How the Bauhaus School Redefined Aesthetics

Discover the groundbreaking Bauhaus school, renowned for its influence in art, design, and architecture. Explore the visionary teachings of Walter Gropius and Johannes Itten, as they shaped a movement that transformed creative disciplines and urban life.

How the Bauhaus School Redefined Aesthetics
Bauhaus building seen from the southwest, workshop section. Credit: Arts and Culture

The mythical Bauhaus school was developed from 1919 to 1933; its importance in fields such as art, industrial and graphic design, artistic pedagogy, museography, and architecture is immeasurable. Perhaps the key factor that made a small school with an average of ten to fifteen teachers and two hundred students have the transcendence that is recognized today lies in the sensitivity of the man who devised its realization and who chose the group of characters that would make up its teaching staff; we refer to the architect Walter Gropius (1883–1969).

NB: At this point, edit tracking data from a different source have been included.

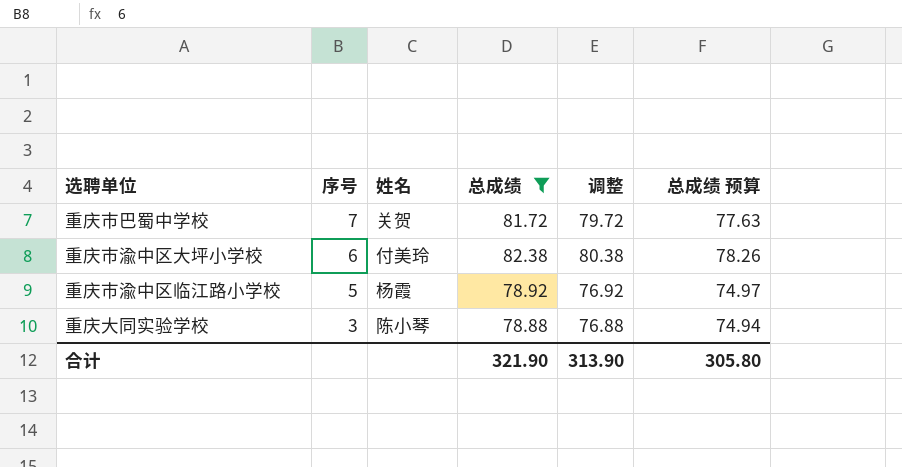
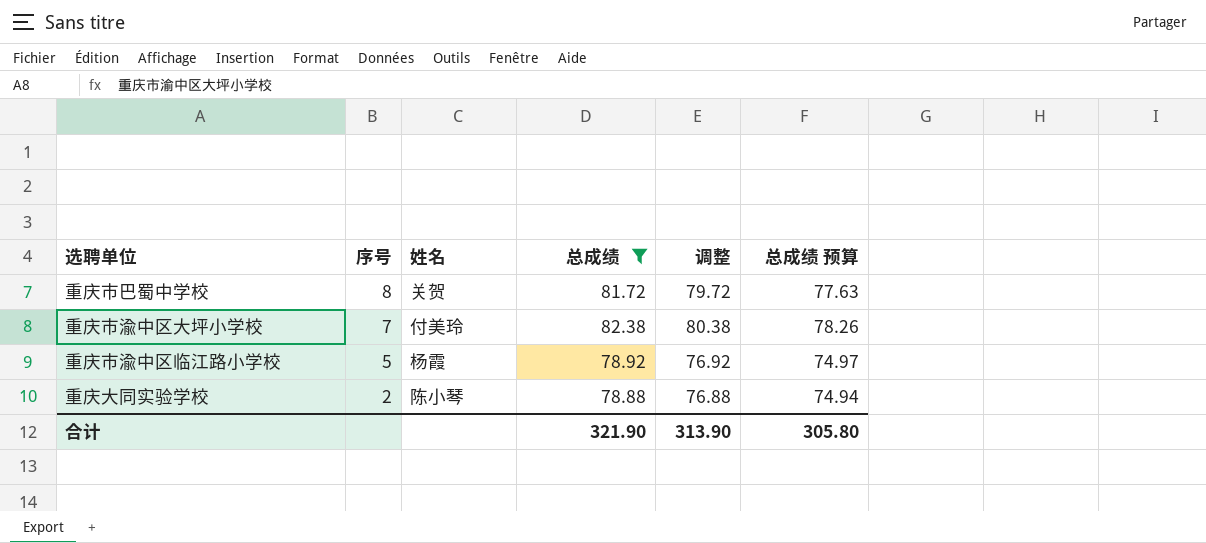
重庆市巴蜀中学校 | 序号: 7 -> 8
重庆市渝中区大坪小学校 | 序号: 6 -> 7
重庆大同实验学校 | 序号: 3 -> 2

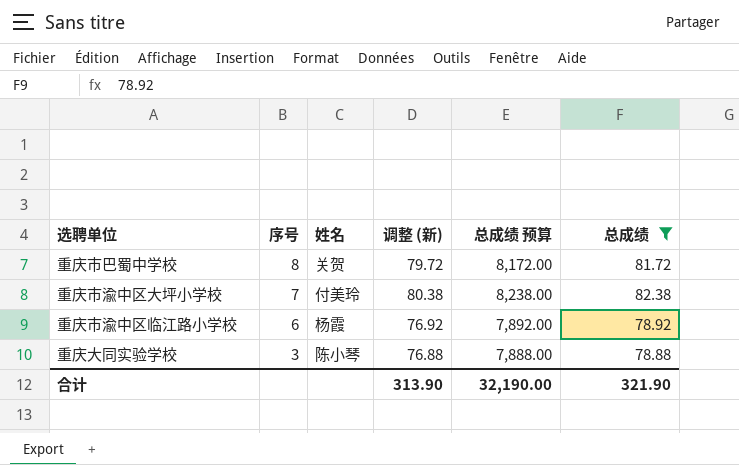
column name: 调整 -> 调整 (新)
column 总成绩 预算 | formula: [总成绩] * 0.95 -> [总成绩] * 100
column 总成绩 | position: 4 -> 6
重庆市渝中区临江路小学校 | 序号: 5 -> 6
重庆大同实验学校 | 序号: 2 -> 3
合计 | 总成绩 预算: 305.80 -> 32,190.00

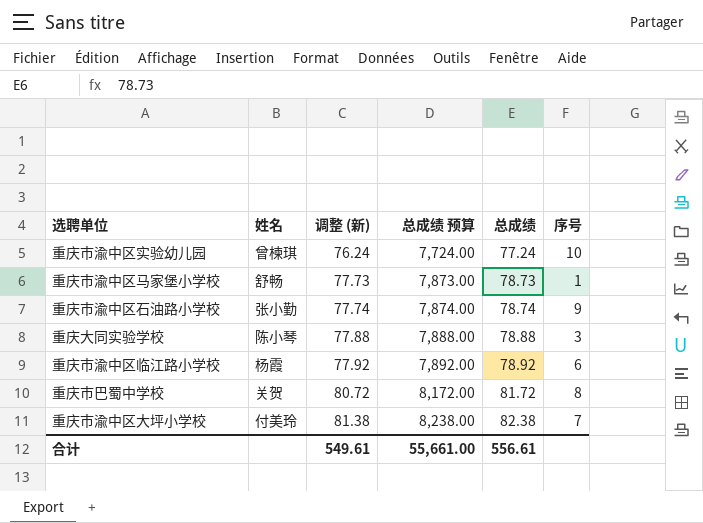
filter: 总成绩 >= 78.88 -> none
row order: 序号 descending -> 调整 (新) ascending
column 调整 (新) | formula: [总成绩] - 2 -> [总成绩] - 1
column 序号 | position: 2 -> 6
合计 | 调整 (新): 313.90 -> 549.61
合计 | 总成绩 预算: 32,190.00 -> 55,661.00
合计 | 总成绩: 321.90 -> 556.61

The vision of this man, in attracting to the city of Weimar—the first site of the school—a group of first-class intellectuals and, at the same time, avant-garde artists, made the ideas, exercises, design resources, and architectural and artistic approaches of the Bauhaus transform not only those fields of human endeavor but also the daily life of the urban being. The first outstanding contribution was undoubtedly the manifesto of the Bauhaus constitution since it outlined the positions that were to govern both the courses and the creative work of students and teachers during their work at the school.